聽到莫智淵的聲音很是平靜,莫小川的心裡卻不平靜了。莫智淵這個人,最讓莫小川顧忌的地方,便是,他很難抓住莫智淵在想什麼,總給他一種看不透的感覺,尤其是莫智淵在沒有情緒的時候。
推開屋門,邁步行入。
來到近前,莫小川躬身行禮:“拜見皇上。”
莫智淵依舊如以前莫小川見到的時候一般,在批閱着奏摺,在他的面前,似乎總有無窮的奏摺,批閱不完。聽到莫小川的話音,莫智淵緩緩地合上了奏摺,輕輕一擡手,道:“坐吧。”
“臣不敢,還是站着回話吧。”莫小川低聲說道。
“你還有不敢做的事嗎?”莫智淵輕哼了一聲,道:“讓你坐,你便坐。”
“是!”莫小川慢慢地挪到了椅子旁,只坐了小半個屁股上去,一副正襟危坐的樣子。
看到莫小川這個樣子,莫智淵忍不住露出了笑容,道:“怎麼?現在倒是學乖巧了?”
“侄兒一直都很乖巧的。”莫小川露出了笑容。
“哼!”莫智淵一甩衣袖,輕哼了一聲。
莫小川急忙收起了笑容,不敢說話了。
莫智淵從書案後方走了出來,道:“這一次的事,你有什麼想說的?纔去邊關不到半年,你便善殺了一位副將,斬殺我們西樑四位聖道高手,甚至,還將花旗衝都打成重傷。你到底想要做什麼?”
莫小川低着頭,小聲說了一句:“花旗衝算不得重傷吧?”
“胳膊都斷了,還不是重傷?”莫智淵蹙起了眉頭。
莫小川的心裡卻是七上八下的,聽莫智淵的口氣,似乎並不想如何責備他,可是,卻又處處緊逼着。莫智淵到底要做什麼,確實,讓他實在難以捉摸。
思索片刻,莫小川心中下定了決心,居然莫智淵不開門見山的說,那麼,自己乾脆死豬不怕開水燙算了。當即,他深吸了一口氣,道:“此次之事,臣雖然覺得無錯,不過,國有國法,家有家規,一切全憑皇上裁決,臣不敢有半絲怨言,聽候處置。
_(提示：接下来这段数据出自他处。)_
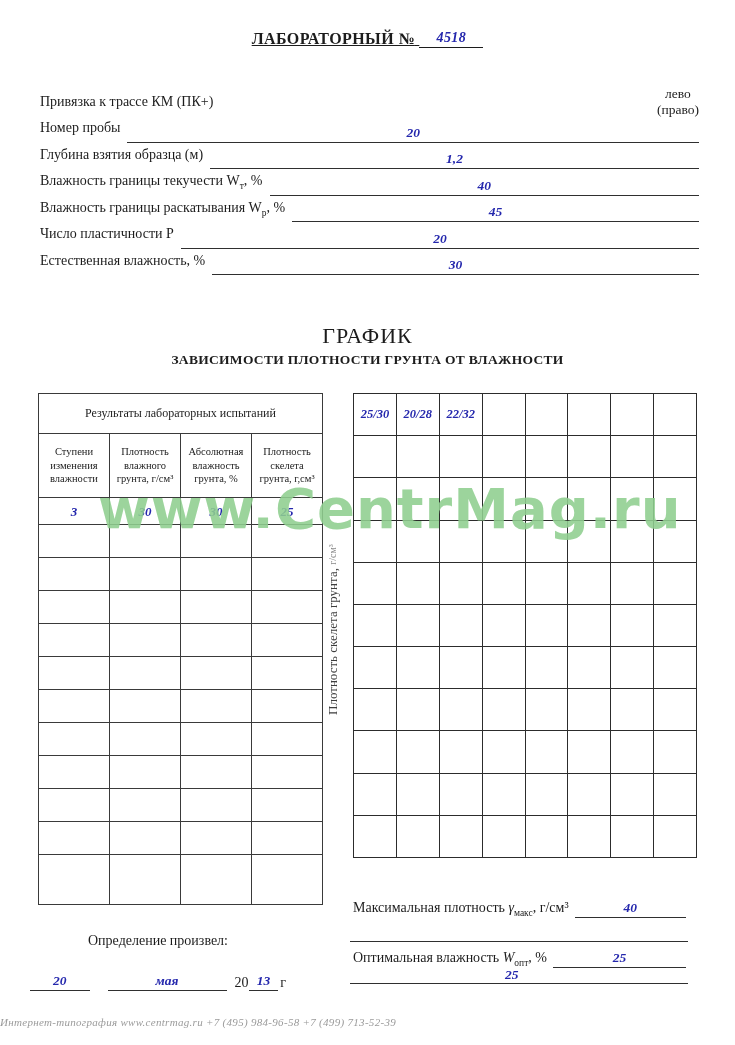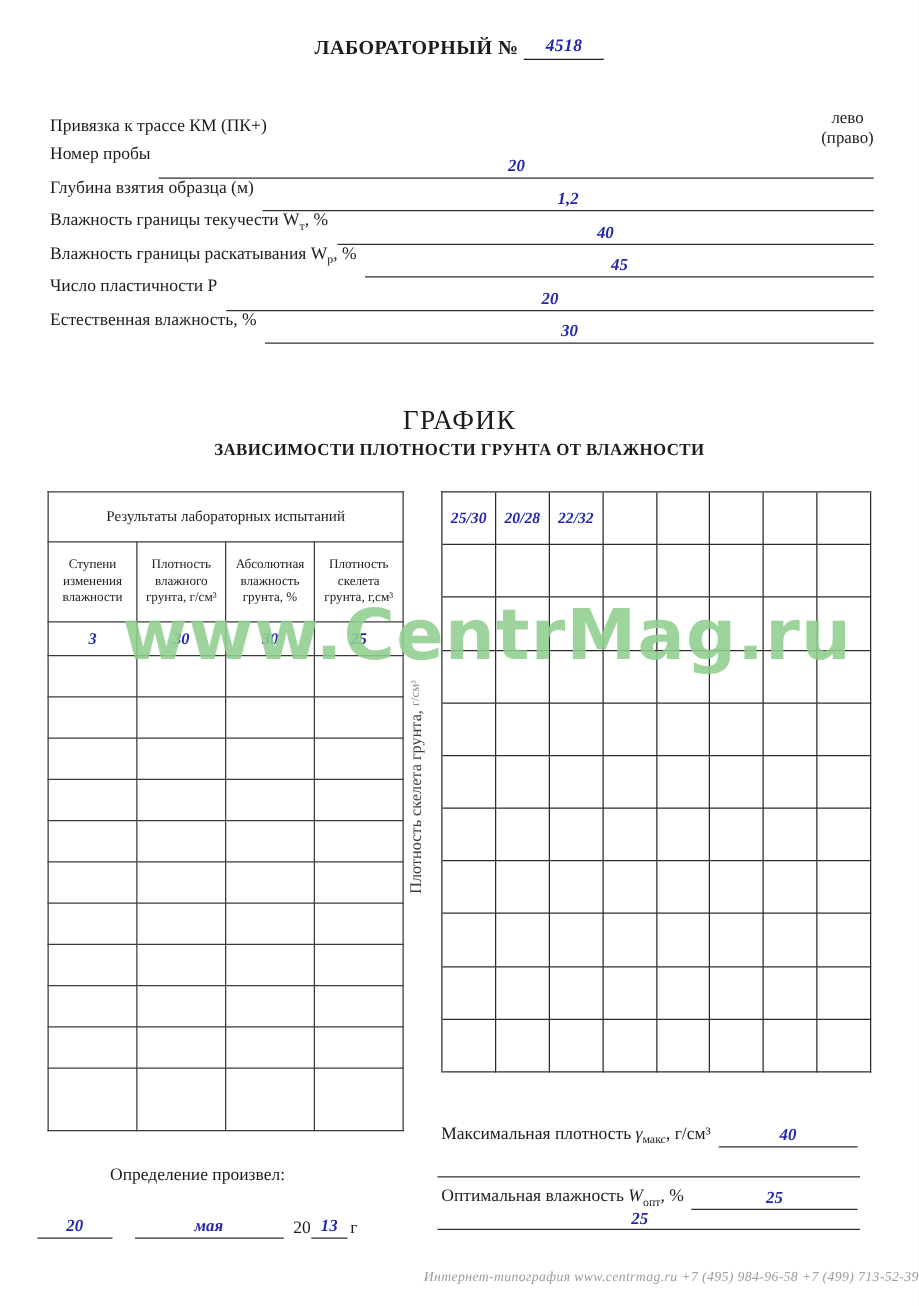"ЛАБОРАТОРНЫЙ №" .title { text-decoration: none -> underline }
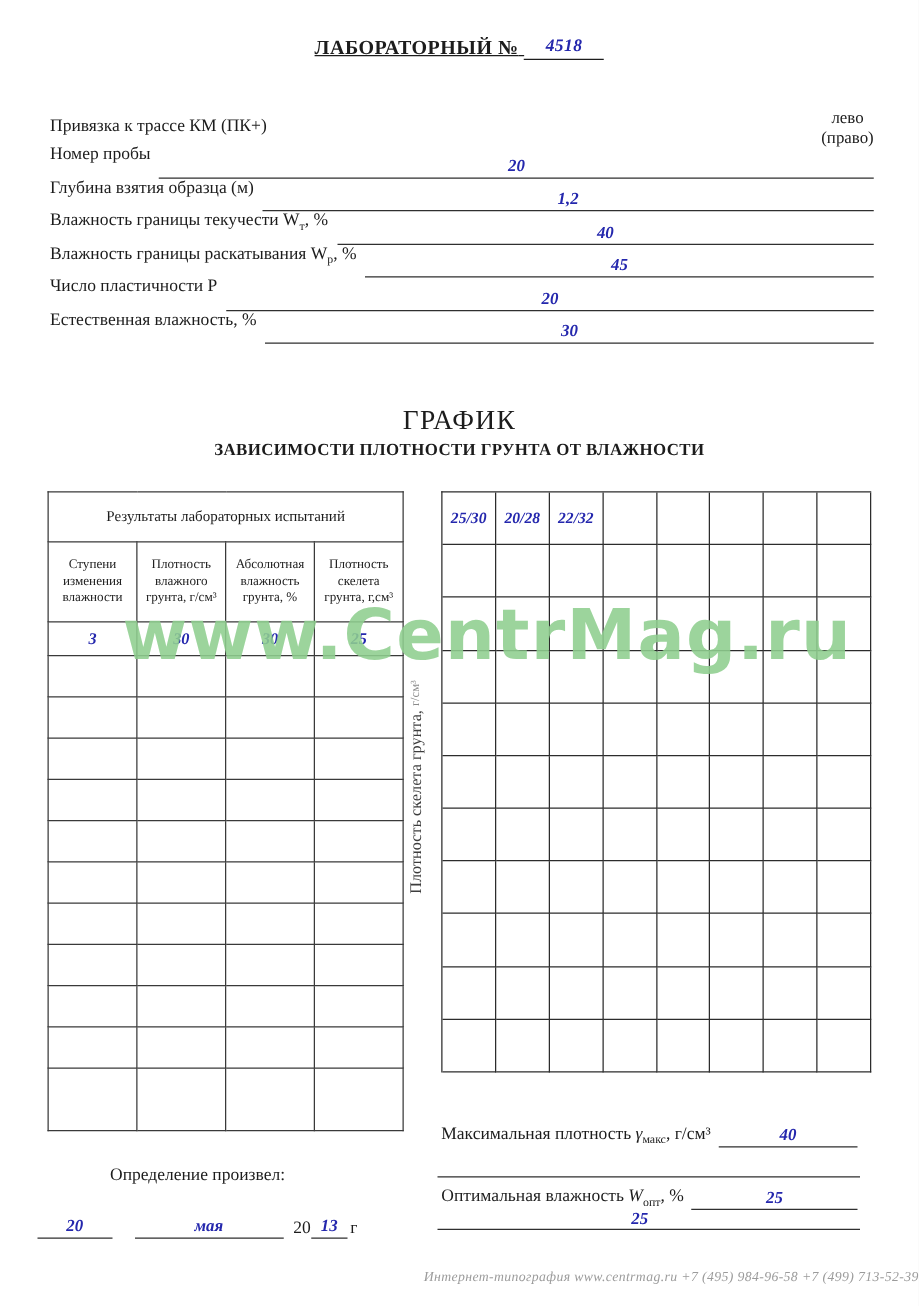"Номер пробы" .frow { align-items: flex-start -> center }
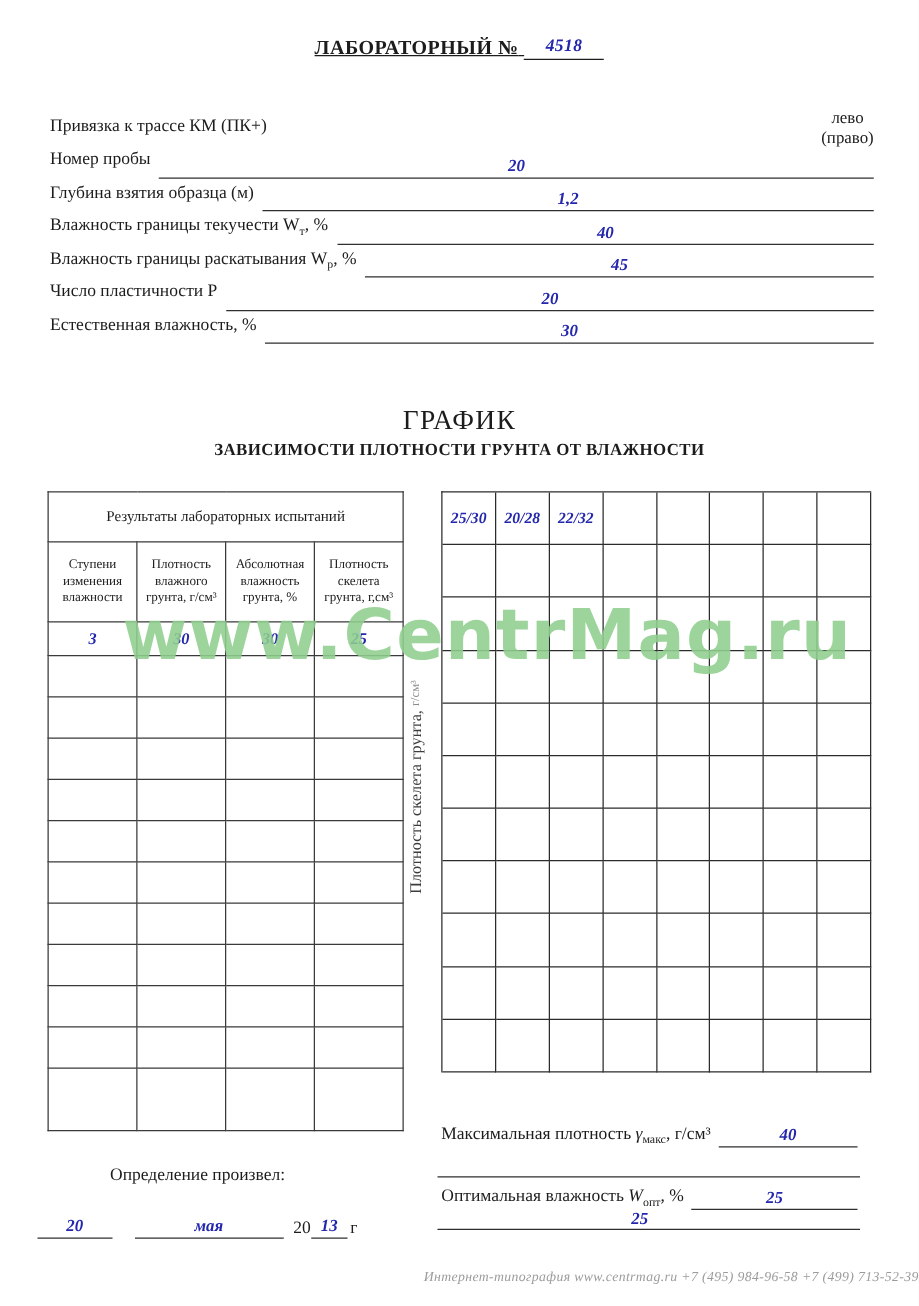"Интернет-типография www.centrmag.ru +7" .footer { text-align: right -> left }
”
莫智淵的眼睛眯了眯,看着莫小川,突然搖頭一笑,道:“是不是太后教你的?”
“沒有,奶奶什麼都沒有說。”莫小川搖頭。
“今日讓你過來,並不是爲了你那些胡鬧之事,明日早朝之上,自然會決斷你與花旗衝之事。”莫智淵說着,從一旁拿出一張錦帛,遞到了莫小川的面前,道:“你看看這個吧……”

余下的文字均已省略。